As you might imagine, some scenes are harder to design than others, as some have lots of raucous action that needs sound effects – some timed with the music – while others need very little.
I’m using the Envato Elements sound libraries, and some of the atmos we need is proving challenging. The story takes place in a world without motorised vehicles, so any time you need outdoor scenes, you just have to make do with birds.
There was one particularly challenging scene – one of my favourites in the book but one fo the hardest to produce for audio – involves an outdoor scene with no birds at all. What does that even sound like!?
Anyway, we’re at the point where we have four episodes in the can, which puts us about four or five weeks in advance of episode 4. That’s a good spot to be in, but I’d like us to buy a bit more time, just in case life gets in the way somewhere further down the line. Plus, the back quarter is going to be wild.
It’s #influencer time
So, with time ticking away, and with advice from Matthew Stevens of Q’d Up, this week I got to work on researching and writing to people who’d be in a position to listen to the podcast and potentially recommend it. I sent 15 messages to potentially influential people within the UK, and got back two responses: one that said the timing wasn’t right (with good reason) and the other saying they’d check it out next week. I don’t think that means the others haven’t read it or have rejected it, but I’m not holding out tonnes of hope.

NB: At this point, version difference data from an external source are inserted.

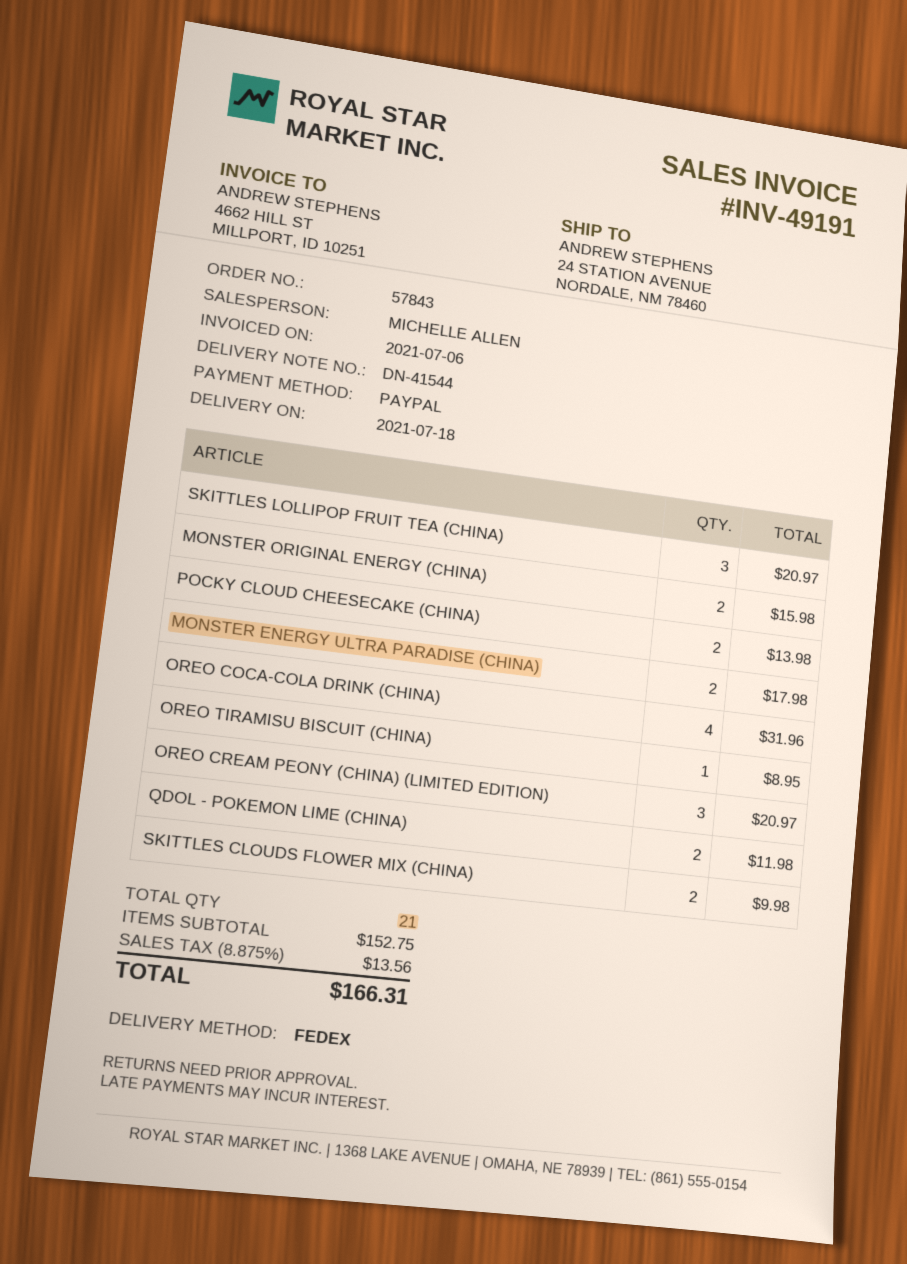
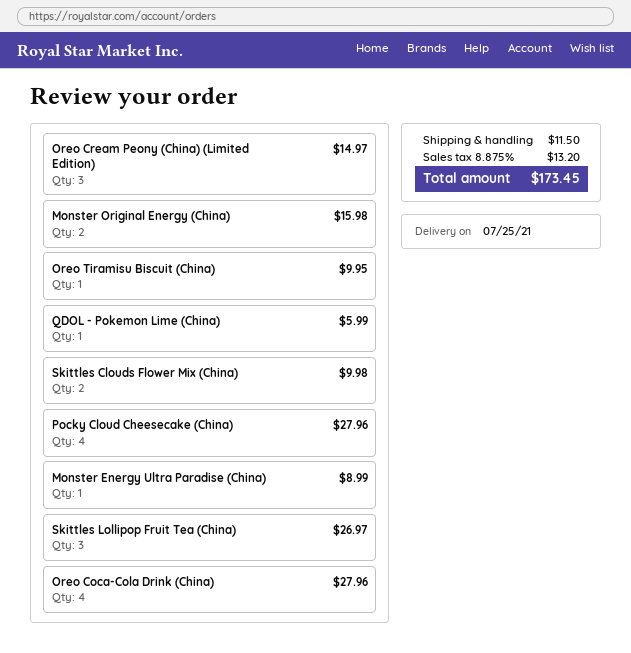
delivery date: 2021-07-18 -> 2021-07-25
SKITTLES LOLLIPOP FRUIT TEA (CHINA): 3 for 20.97 -> 3 for 26.97
POCKY CLOUD CHEESECAKE (CHINA): 2 for 13.98 -> 4 for 27.96
MONSTER ENERGY ULTRA PARADISE (CHINA): 2 for 17.98 -> 1 for 8.99
OREO COCA-COLA DRINK (CHINA): 4 for 31.96 -> 4 for 27.96
OREO TIRAMISU BISCUIT (CHINA): 1 for 8.95 -> 1 for 9.95
OREO CREAM PEONY (CHINA) (LIMITED EDITION): 3 for 20.97 -> 3 for 14.97
QDOL - POKEMON LIME (CHINA): 2 for 11.98 -> 1 for 5.99
shipping: none -> 11.50
tax: 8.875% = 13.56 -> 8.875% = 13.20
total: 166.31 -> 173.45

My template was similar to the one I shared last week: thank the person for their time, explain why I thought the podcast would be a good fit, and point them to the press kit along with a brief explanation of who the show is for. Each message was researched to a degree, which is partly why there are so few (you might be surprised at how long it takes to send a dozen messages when you don’t know who you’re sending them to, or why they might consider reading one).

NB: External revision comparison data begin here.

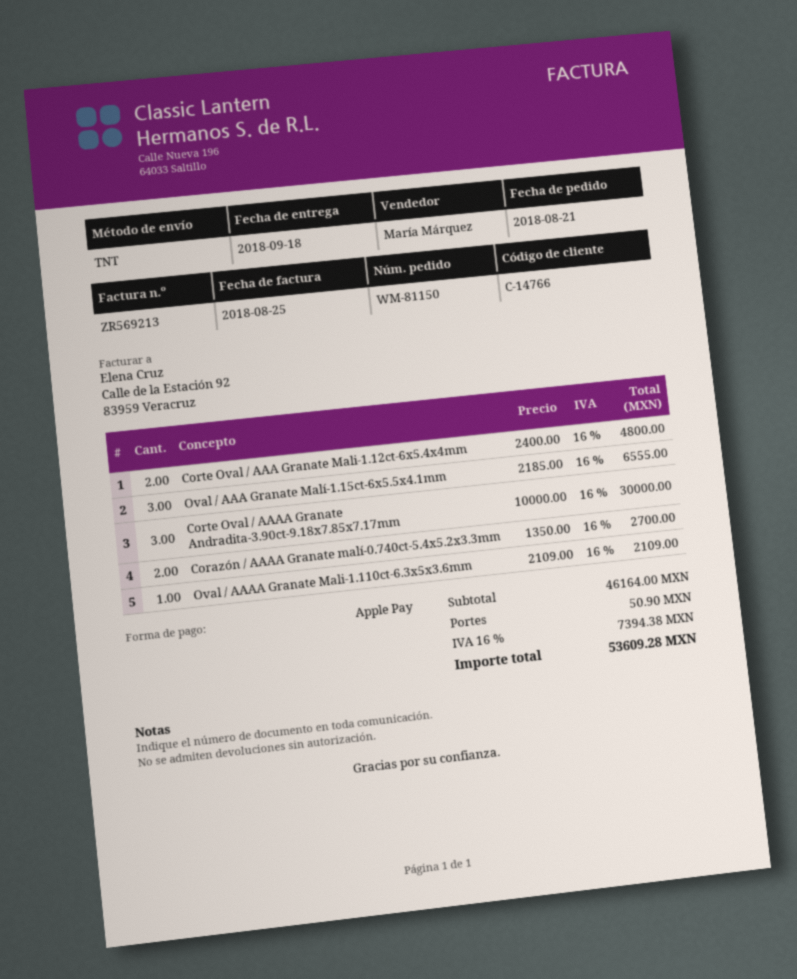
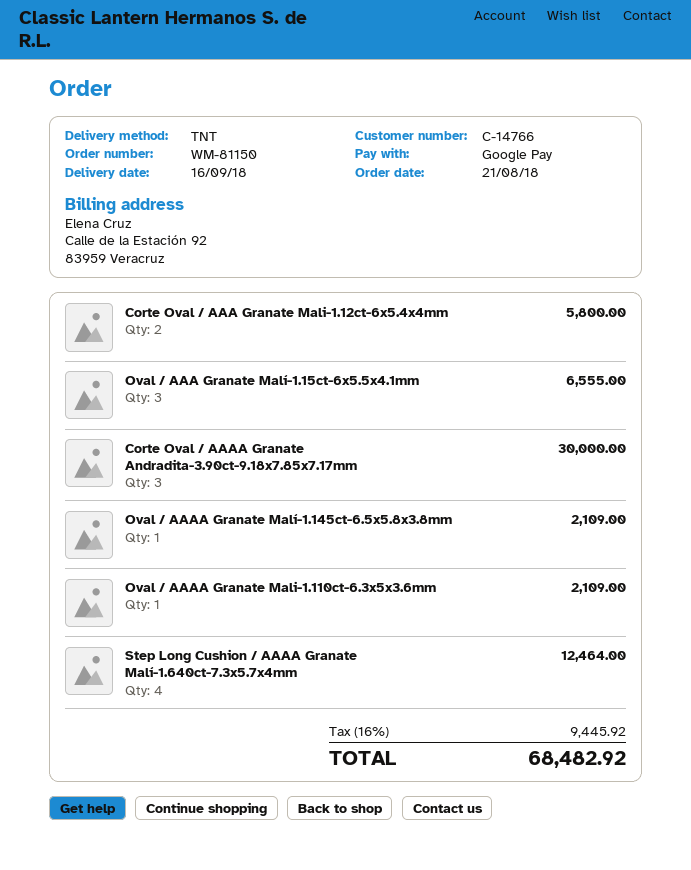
delivery date: 2018-09-18 -> 2018-09-16
payment method: Apple Pay -> Google Pay
Corte Oval / AAA Granate Mali-1.12ct-6x5.4x4mm: 2 for 4800.00 -> 2 for 5800.00
Corazón / AAAA Granate malí-0.740ct-5.4x5.2x3.3mm: 2 for 2700.00 -> none
Oval / AAAA Granate Malí-1.145ct-6.5x5.8x3.8mm: none -> 1 for 2109.00
Step Long Cushion / AAAA Granate Malí-1.640ct-7.3x5.7x4mm: none -> 4 for 12464.00
shipping: 50.90 -> none
tax: 16% = 7394.38 -> 16% = 9445.92
total: 53609.28 -> 68482.92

My next job – some of which I did yesterday – was to break America. As you’ll imagine, the influencer scene – even in this particular area which is too big to be a niche, but isn’t #everyone – is massive and difficult to navigate. I quickly had to turn to a niche within the niche, which was a wise move for the US market, but would’ve been too small for the UK. I sent a bunch of messages out yesterday through email and contact forms, and have yet to hear back. Again, who knows?
This is not like emailing podcast newsletters, as the pitch is very different. And some of these influencers have huge, monetisable audiences, so it’s a big ask for them to consider a rag-tag indie podcast. But you miss 100% of the shots you don’t take.
I’ve got one more idea up my sleeve for people to contact, apart from all my friends and family which is still firmly on the table, so I’ll be doing that over the next week.
Next week: stats
As next week will be the last week before the podcast launches, I’m going to share the stats from the podcast host, so together we can track how the needle moves from week to week.
However, if ever it does, I consider this project a success, because it got made, and it could just so easily not have. I thought the story was worth telling, and I was willing to risk my weekends and evenings to do my damnedest for Ashley and Imogen’s work to pay off.
I am looking forward to you being able to hear it, though. It’s so good.